Same here. That Miyazaki made Japanese go after otaku was remarkable to me — it sounds like it was the Japanese doing exactly what Americans do — looking everywhere but the source of the problem — the criminal.

I wasn’t protesting too much. I was anticipating exactly what may have happened — that my bringing up Sagawa or Miyazaki at all would be interpreted as somehow blaming manga, anime, hentai for Underwood’s problem. Nope. Underwood would probably like to tell people that too, but that would be the same as Ted Bundy’s final supercilious interview with Dr. James Dobson, a right-winger evangelist — Bundy, to the end, took no responsibility for his actions, but blamed them on porn.

If Underwood had some sort of knowledge of Miyazaki in particular, I don’t think it was a matter of him emulating the killer — it was a matter of him looking across the ocean and saying, gee, that guy is a lot like me. He started identifying with Miyazaki.

People use things that resonate with their own madness, whatever that is. I fully understand it’s about the killer’s perception, not the culture, or the art form, or whatever. That probably wasn’t clear in my blog entry, or you wouldn’t have responded as you did.

The Japanese connection is only important in understanding what an intelligent and well-read psychopath like Underwood sought out to enhance his fantasy life.

My 8-year-old son is a remarkably gifted artist, and his favorite subjects are anime and manga. I can’t even go there about blaming the art form, because then I’d start looking askance at my boy, and I won’t do that. Pass this on to japundit for me if you would, as I tried to comment, but it took me to japundit.com’s wordpress sign-in page.

Thanks!

Steve

remora Said:

Watch out Crayon Shin-chan - you’re next!!..

remora Said:

And those other 2 corrupters of young minds!!:- Chibi Mariko-chan & Doraemon,..Helter Skelter..Manson/.. Uncle Tom Cobbly and all!!

Marie Mockett Said:

Thanks for passing that along, Danny.

Given how intelligent Steve Huff’s posts are, it never would have occurred to me to accuse him of maligning Japan, anime or the Internet for that matter!

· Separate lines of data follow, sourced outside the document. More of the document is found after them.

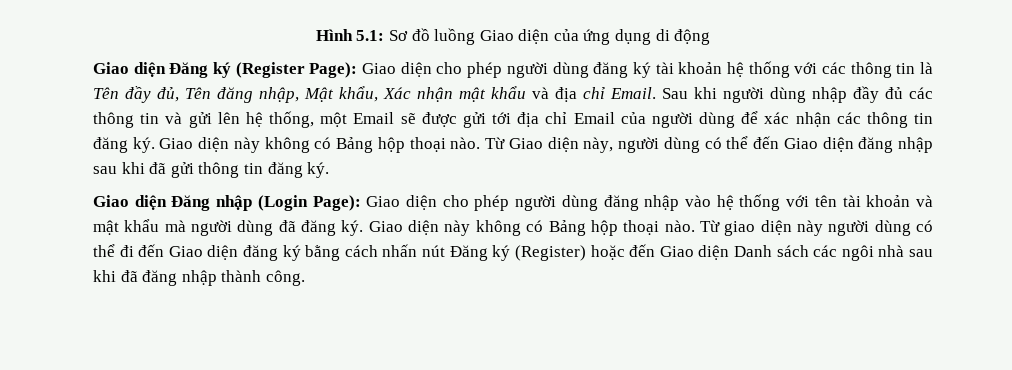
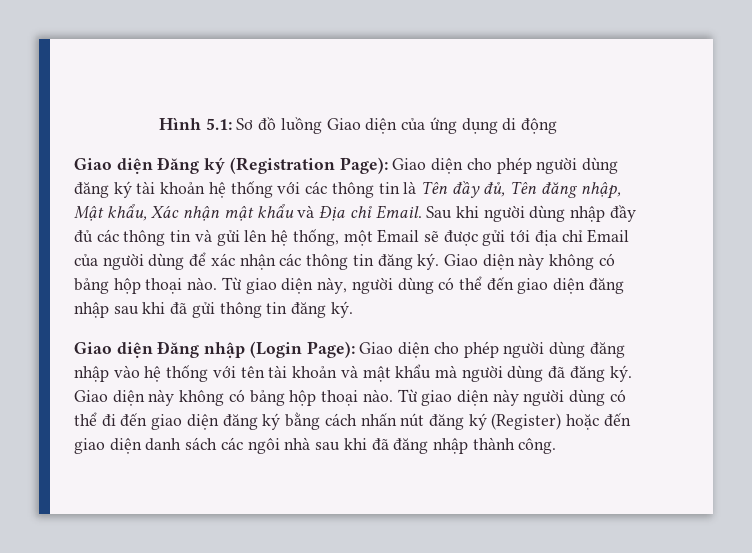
- Giao diện Đăng ký (Register Page): Giao diện cho phép người dùng đăng ký tài khoản hệ thống với các thông tin là Tên đầy đủ, Tên đăng nhập, Mật khẩu, Xác nhận mật khẩu và địa chỉ Email.
+ Giao diện Đăng ký (Registration Page): Giao diện cho phép người dùng đăng ký tài khoản hệ thống với các thông tin là Tên đầy đủ, Tên đăng nhập, Mật khẩu, Xác nhận mật khẩu và Địa chỉ Email.
- Giao diện này không có Bảng hộp thoại nào. Từ Giao diện này, người dùng có thể đến Giao diện đăng nhập sau khi đã gửi thông tin đăng ký.
+ Giao diện này không có bảng hộp thoại nào. Từ giao diện này, người dùng có thể đến giao diện đăng nhập sau khi đã gửi thông tin đăng ký.
- Giao diện Đăng nhập (Login Page): Giao diện cho phép người dùng đăng nhập vào hệ thống với tên tài khoản và mật khẩu mà người dùng đã đăng ký. Giao diện này không có Bảng hộp thoại nào.
+ Giao diện Đăng nhập (Login Page): Giao diện cho phép người dùng đăng nhập vào hệ thống với tên tài khoản và mật khẩu mà người dùng đã đăng ký. Giao diện này không có bảng hộp thoại nào.
- Từ giao diện này người dùng có thể đi đến Giao diện đăng ký bằng cách nhấn nút Đăng ký (Register) hoặc đến Giao diện Danh sách các ngôi nhà sau khi đã đăng nhập thành công.
+ Từ giao diện này người dùng có thể đi đến giao diện đăng ký bằng cách nhấn nút đăng ký (Register) hoặc đến giao diện danh sách các ngôi nhà sau khi đã đăng nhập thành công.

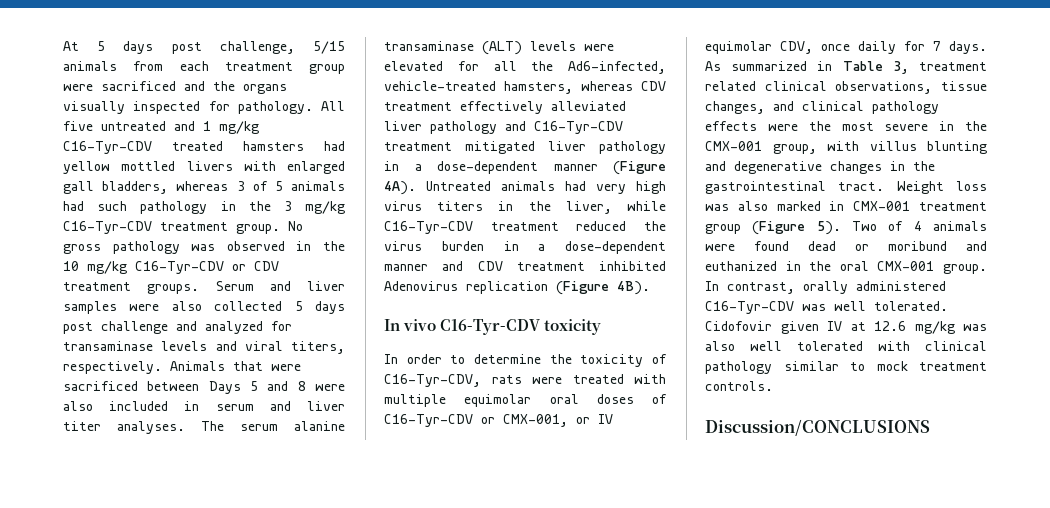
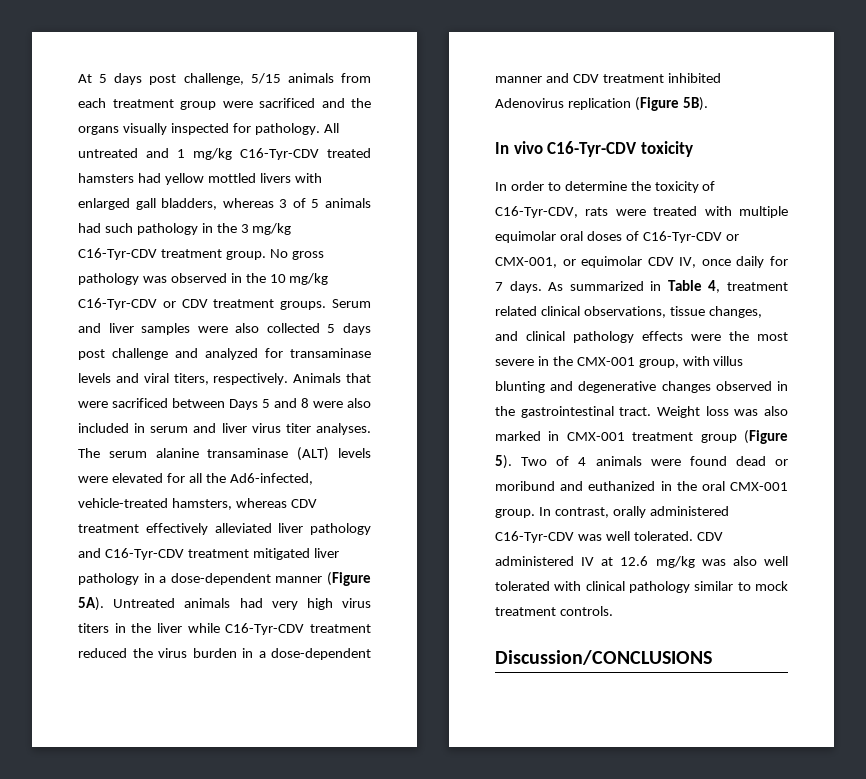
- All five untreated and 1 mg/kg C16-Tyr-CDV treated hamsters had yellow mottled livers with enlarged gall bladders, whereas 3 of 5 animals had such pathology in the 3 mg/kg C16-Tyr-CDV treatment group.
+ All untreated and 1 mg/kg C16-Tyr-CDV treated hamsters had yellow mottled livers with enlarged gall bladders, whereas 3 of 5 animals had such pathology in the 3 mg/kg C16-Tyr-CDV treatment group.
- Animals that were sacrificed between Days 5 and 8 were also included in serum and liver titer analyses.
+ Animals that were sacrificed between Days 5 and 8 were also included in serum and liver virus titer analyses.
- The serum alanine transaminase (ALT) levels were elevated for all the Ad6-infected, vehicle-treated hamsters, whereas CDV treatment effectively alleviated liver pathology and C16-Tyr-CDV treatment mitigated liver pathology in a dose-dependent manner (Figure 4A).
+ The serum alanine transaminase (ALT) levels were elevated for all the Ad6-infected, vehicle-treated hamsters, whereas CDV treatment effectively alleviated liver pathology and C16-Tyr-CDV treatment mitigated liver pathology in a dose-dependent manner (Figure 5A).
- Untreated animals had very high virus titers in the liver, while C16-Tyr-CDV treatment reduced the virus burden in a dose-dependent manner and CDV treatment inhibited Adenovirus replication (Figure 4B).
+ Untreated animals had very high virus titers in the liver while C16-Tyr-CDV treatment reduced the virus burden in a dose-dependent manner and CDV treatment inhibited Adenovirus replication (Figure 5B).
- In order to determine the toxicity of C16-Tyr-CDV, rats were treated with multiple equimolar oral doses of C16-Tyr-CDV or CMX-001, or IV equimolar CDV, once daily for 7 days.
+ In order to determine the toxicity of C16-Tyr-CDV, rats were treated with multiple equimolar oral doses of C16-Tyr-CDV or CMX-001, or equimolar CDV IV, once daily for 7 days.
- As summarized in Table 3, treatment related clinical observations, tissue changes, and clinical pathology effects were the most severe in the CMX-001 group, with villus blunting and degenerative changes in the gastrointestinal tract.
+ As summarized in Table 4, treatment related clinical observations, tissue changes, and clinical pathology effects were the most severe in the CMX-001 group, with villus blunting and degenerative changes observed in the gastrointestinal tract.
- Cidofovir given IV at 12.6 mg/kg was also well tolerated with clinical pathology similar to mock treatment controls.
+ CDV administered IV at 12.6 mg/kg was also well tolerated with clinical pathology similar to mock treatment controls.

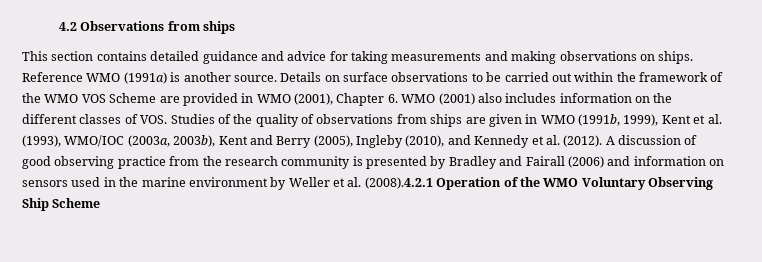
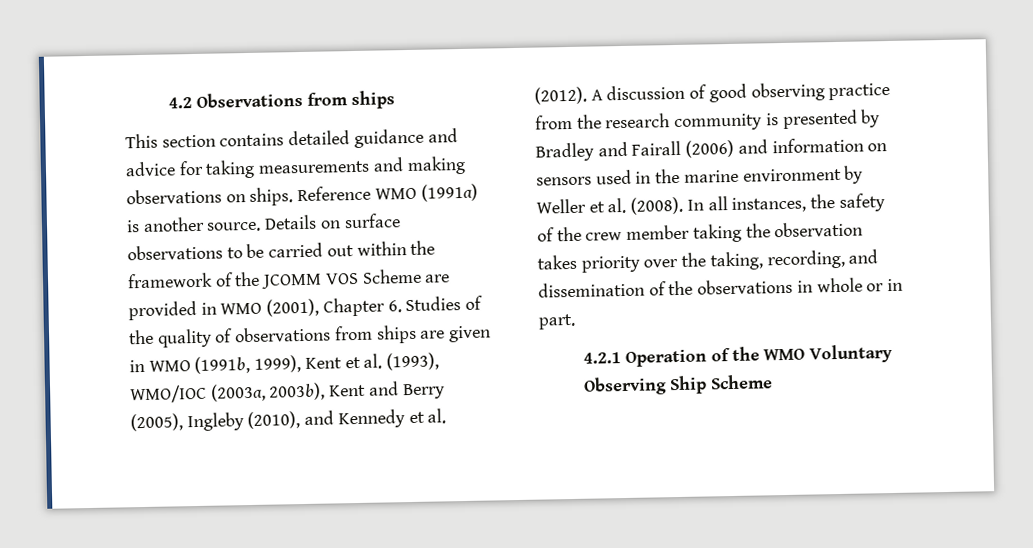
- Details on surface observations to be carried out within the framework of the WMO VOS Scheme are provided in WMO (2001), Chapter 6. WMO (2001) also includes information on the different classes of VOS. Studies of the quality of observations from ships are given in WMO (1991b, 1999), Kent et al. (1993), WMO/IOC (2003a, 2003b), Kent and Berry (2005), Ingleby (2010), and Kennedy et al. (2012).
+ Details on surface observations to be carried out within the framework of the JCOMM VOS Scheme are provided in WMO (2001), Chapter 6. Studies of the quality of observations from ships are given in WMO (1991b, 1999), Kent et al. (1993), WMO/IOC (2003a, 2003b), Kent and Berry (2005), Ingleby (2010), and Kennedy et al. (2012).
- A discussion of good observing practice from the research community is presented by Bradley and Fairall (2006) and information on sensors used in the marine environment by Weller et al. (2008).4.2.1 Operation of the WMO Voluntary Observing Ship Scheme
+ A discussion of good observing practice from the research community is presented by Bradley and Fairall (2006) and information on sensors used in the marine environment by Weller et al. (2008). In all instances, the safety of the crew member taking the observation takes priority over the taking, recording, and dissemination of the observations in whole or in part.
+ 4.2.1 Operation of the WMO Voluntary Observing Ship Scheme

But of course I can see that the media or others might do so — we still read about “video games causing violence” in the mainstream press, for example, even though there isn’t any concrete proof that this is the case. As a result, I can of course see why he would feel the need to put in a disclaimer.

I would agree that the manga angle is interesting because it relates to how well read Underwood is. It is also interesting to me personally because, like all things, the spread of Japanese culture will also naturally include the spread of darker elements — or at least an awareness of Japan’s darker elements. You can’t have only the best and most positive elements of any culture moving along; the bad always ends up going along with the good.